Living in a community means just that - it isn't all about you and your personal comfort. So people who listen to stuff on their phones at full blast on a train without earphones are being selfish. Dog-owners who allow their pets to bother other people and can't be arsed to train them are selfish. People who allow their kids to go into their back gardens at 6.30 am and scream are selfish. Men who strip off in front of everyone else in an inappropriate context are being boundary-pushing arseholes.

ThreeSixtyTwo · 21/12/2025 09:32

Two things can be true in the same time.

For me it is ok to quickly change one's top in that settings and I would do it as well (I'm chosing my bras to feel clothed enough in them) if I needed to.

It sounds he considers himself a gift to women and is overdoing everything - making you feel uneasy about him. Hugging younger women, getting distracted from putting the top on, small ways to show that he is there.

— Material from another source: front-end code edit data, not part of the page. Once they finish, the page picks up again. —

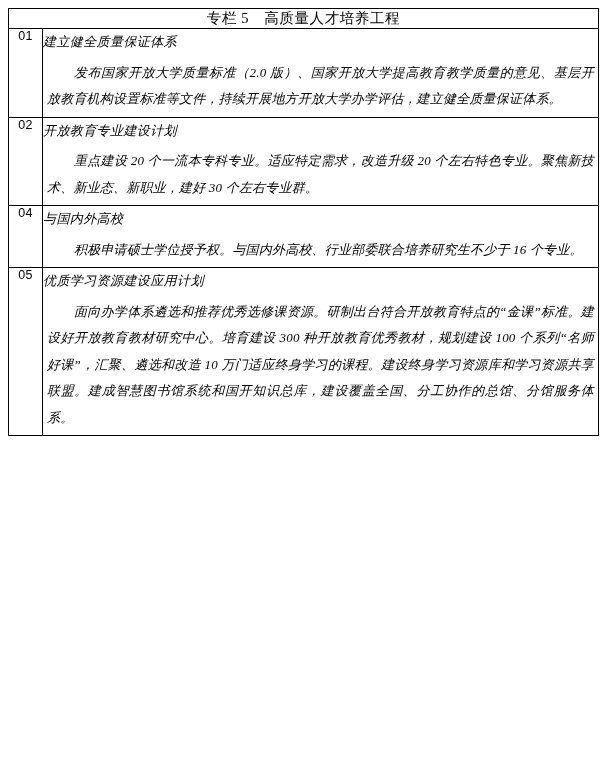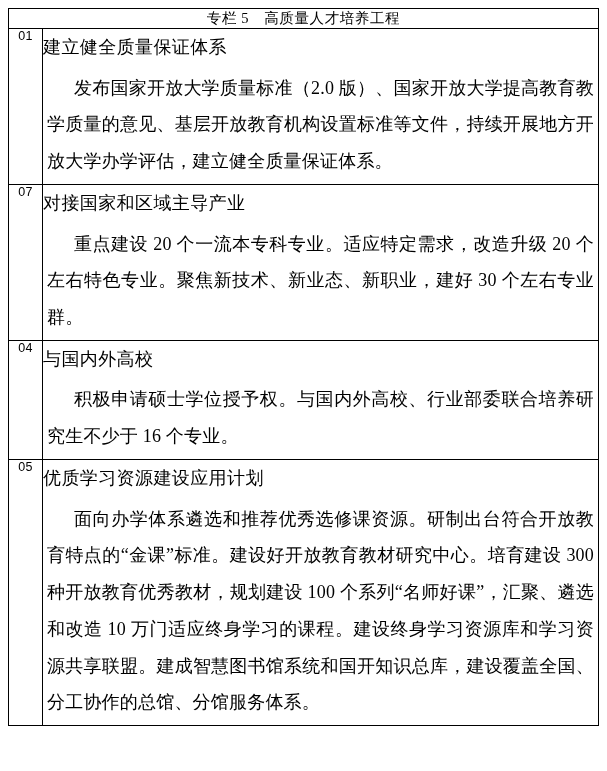--- a/index.html
+++ b/index.html
@@ -43,22 +43,23 @@
   .row-num {
     width: 34px;
     text-align: center;
     font-size: 12.5px;
     font-family: Liberation Sans, sans-serif;
     padding-top: 12px;
     letter-spacing: 0.3px;
   }
   .row-body {
     padding: 10px 12px 10px 10px;
-    font-size: 18px;
+    font-size: 13px;
     line-height: 2.04;
+    font-style: italic;
   }
   .item-head {
     margin: 0 0 0 0;
     letter-spacing: 0.4px;
   }
   .item-text {
     margin: 4px;
     text-indent: 27px;
     text-align: justify;
     text-justify: inter-ideograph;
@@ -81,23 +82,23 @@
 
       <tr>
         <td class="row-num">01</td>
         <td class="row-body">
           <p class="item-head">建立健全质量保证体系</p>
           <p class="item-text">发布国家开放大学质量标准（2.0 版）、国家开放大学提高教育教学质量的意见、基层开放教育机构设置标准等文件，持续开展地方开放大学办学评估，建立健全质量保证体系。</p>
         </td>
       </tr>
 
       <tr>
-        <td class="row-num">07</td>
+        <td class="row-num">02</td>
         <td class="row-body">
-          <p class="item-head">对接国家和区域主导产业</p>
+          <p class="item-head">开放教育专业建设计划</p>
           <p class="item-text">重点建设 20 个一流本专科专业。适应特定需求，改造升级 20 个左右特色专业。聚焦新技术、新业态、新职业，建好 30 个左右专业群。</p>
         </td>
       </tr>
 
 
       <tr>
         <td class="row-num">04</td>
         <td class="row-body">
           <p class="item-head">与国内外高校</p>
           <p class="item-text">积极申请硕士学位授予权。与国内外高校、行业部委联合培养研究生不少于 16 个专业。</p>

Observe him and potentially have a word about his overall behaviour. If you phrase the issue as removing his top, it won't be understood.

AbbaCadaBra · 21/12/2025 09:33

Clara27 · 21/12/2025 08:49

Ah stop would ya. Bikinis and bras were never meant for day to day wear in public. You’re acting as if that’s normal. There’s many a casual restaurant that has had to introduce a tshirt requirement during summer for that exact reason. People have lost the run of themselves with their sense of entitlement. Why would I want to eat beside a topless man and a woman in a sports bra? Would you stop with your drama 😂

You are not the dress police. It is not to your and your daughter's taste so don't dress like that and leave other people alone. Fashions change.